[Before-and-after change data]
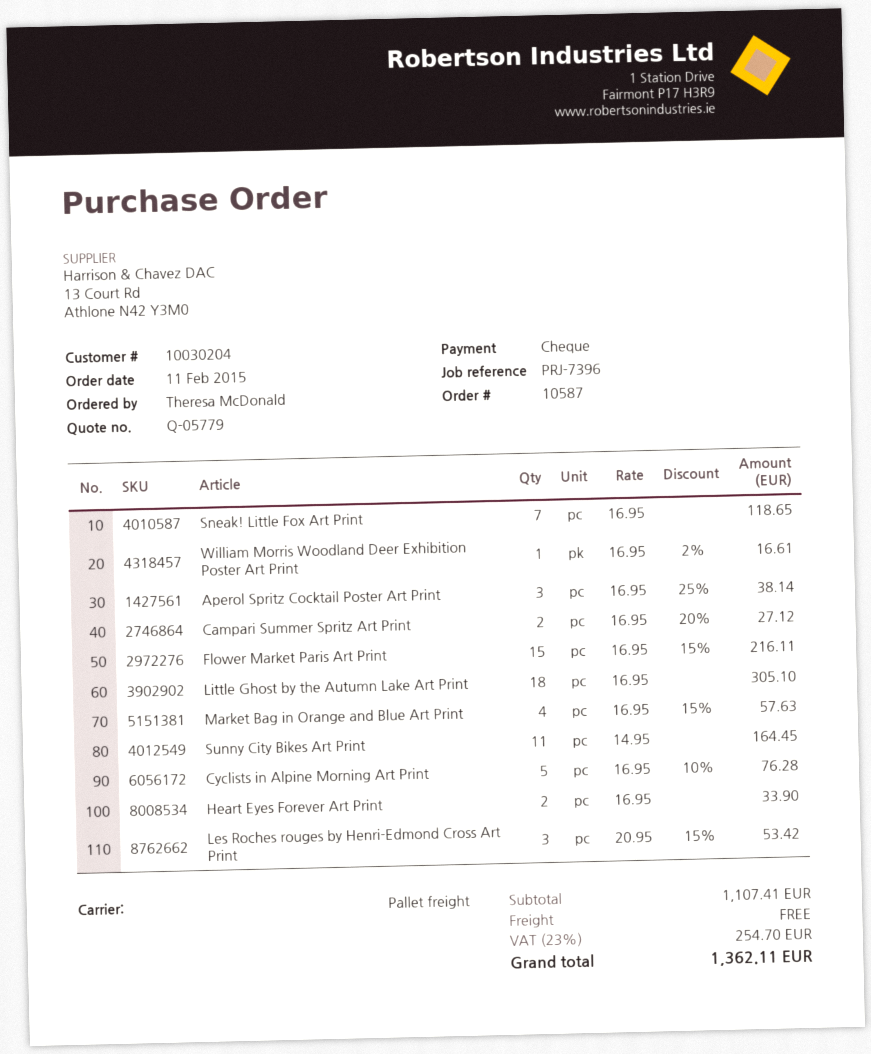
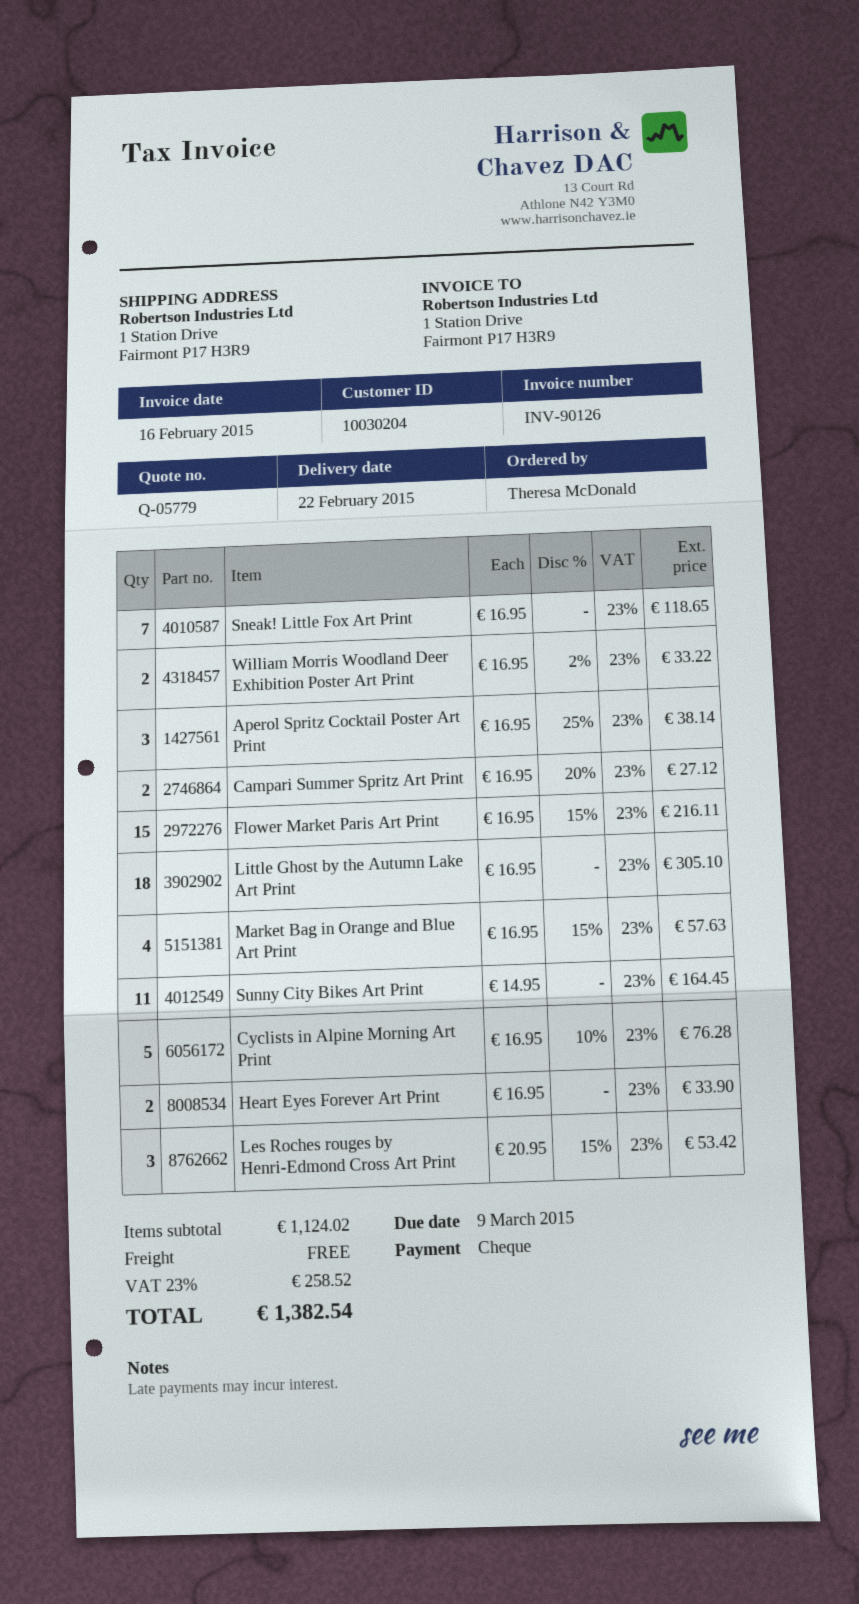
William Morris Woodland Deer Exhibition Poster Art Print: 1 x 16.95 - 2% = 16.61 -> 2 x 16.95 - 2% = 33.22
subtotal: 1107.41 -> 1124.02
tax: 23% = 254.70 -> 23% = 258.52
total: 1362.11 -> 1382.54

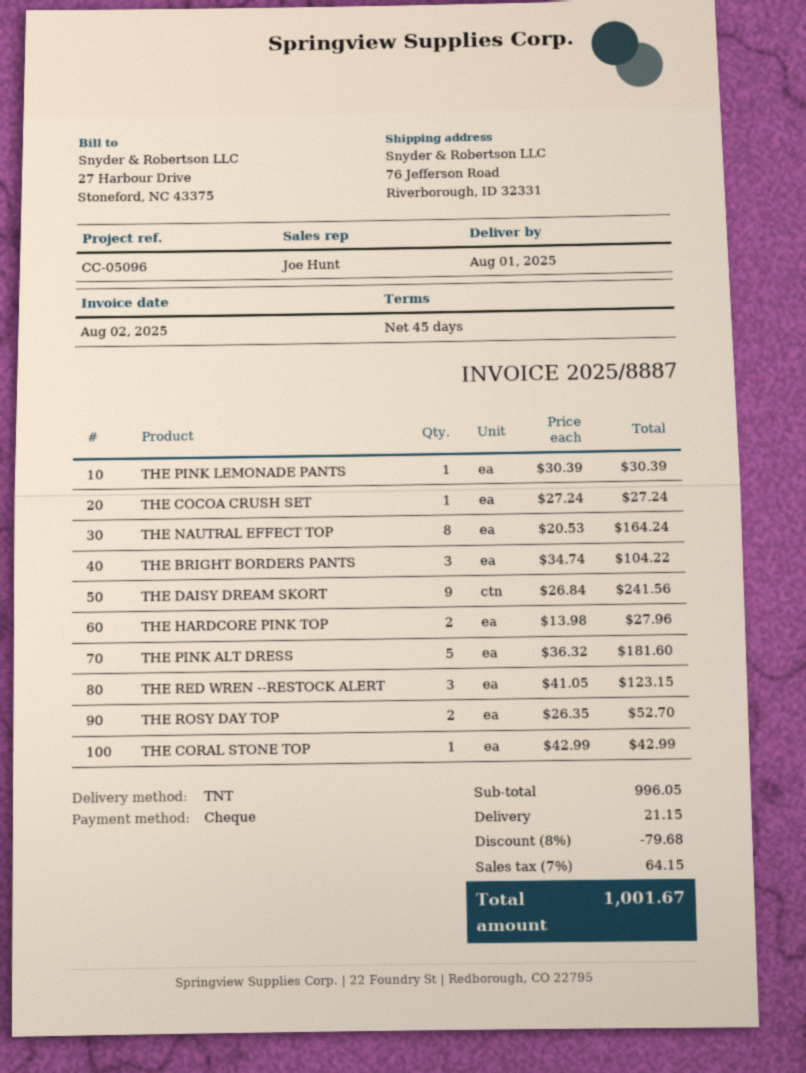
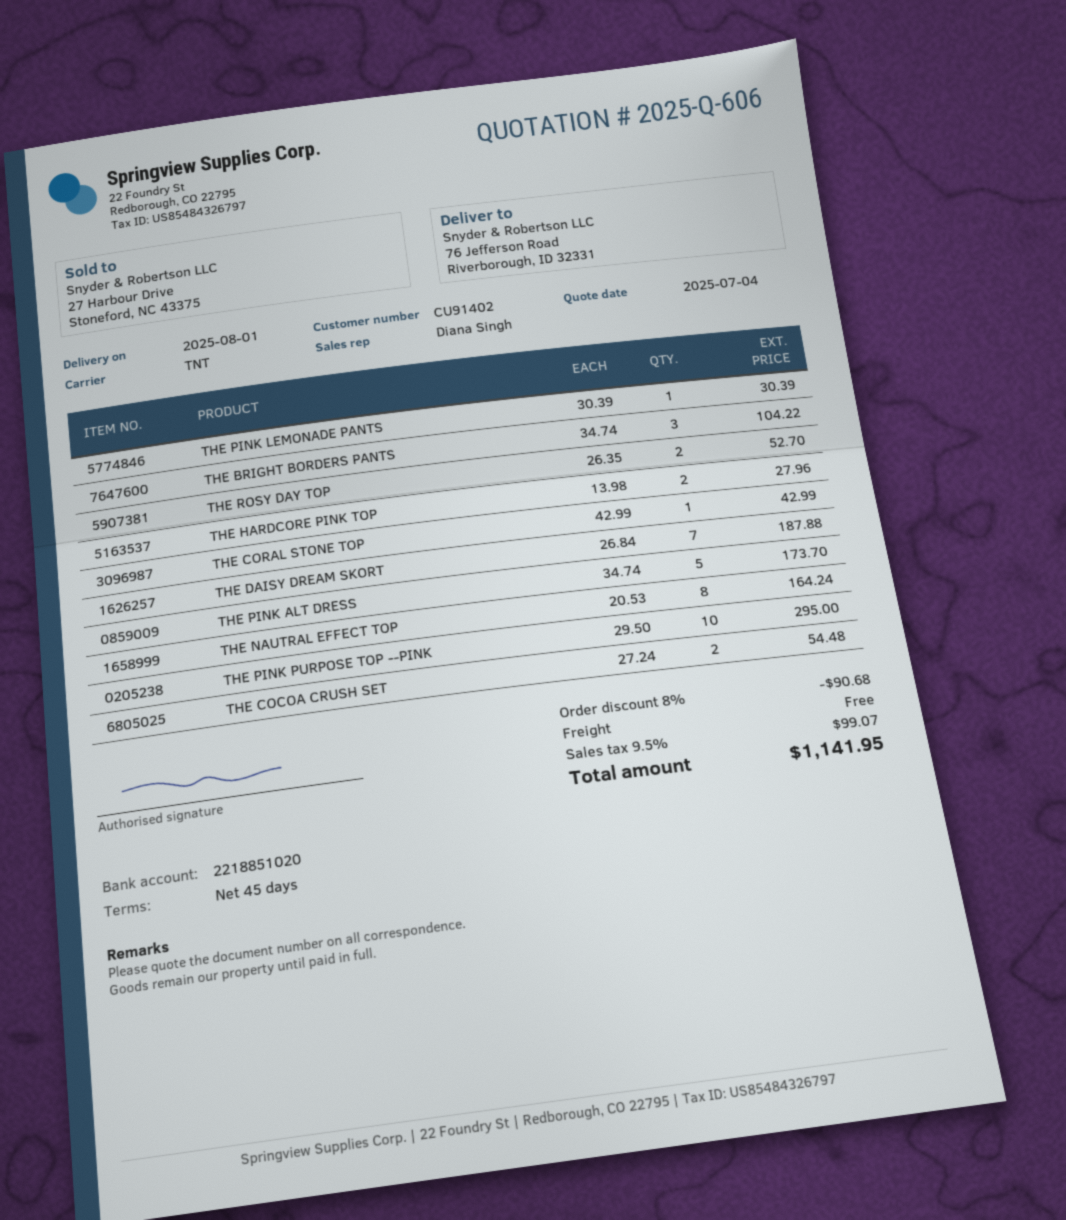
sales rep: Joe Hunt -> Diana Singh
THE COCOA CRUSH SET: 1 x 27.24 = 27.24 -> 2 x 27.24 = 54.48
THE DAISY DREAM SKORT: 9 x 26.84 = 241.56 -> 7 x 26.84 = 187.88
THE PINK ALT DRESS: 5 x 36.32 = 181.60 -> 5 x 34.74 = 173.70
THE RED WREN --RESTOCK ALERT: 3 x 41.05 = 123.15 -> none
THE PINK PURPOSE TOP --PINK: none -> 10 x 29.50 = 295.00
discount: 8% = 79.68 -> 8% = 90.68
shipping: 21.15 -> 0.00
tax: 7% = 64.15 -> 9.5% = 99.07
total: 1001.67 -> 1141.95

* _Brief_:
Exactly the lines from the one holding "tax: 23% = 254.70 -> 23% = 258.52" through the last line of the entries, both included, are to be duplicated; leave the pictures out.

* _Completed task_:
tax: 23% = 254.70 -> 23% = 258.52
total: 1362.11 -> 1382.54

sales rep: Joe Hunt -> Diana Singh
THE COCOA CRUSH SET: 1 x 27.24 = 27.24 -> 2 x 27.24 = 54.48
THE DAISY DREAM SKORT: 9 x 26.84 = 241.56 -> 7 x 26.84 = 187.88
THE PINK ALT DRESS: 5 x 36.32 = 181.60 -> 5 x 34.74 = 173.70
THE RED WREN --RESTOCK ALERT: 3 x 41.05 = 123.15 -> none
THE PINK PURPOSE TOP --PINK: none -> 10 x 29.50 = 295.00
discount: 8% = 79.68 -> 8% = 90.68
shipping: 21.15 -> 0.00
tax: 7% = 64.15 -> 9.5% = 99.07
total: 1001.67 -> 1141.95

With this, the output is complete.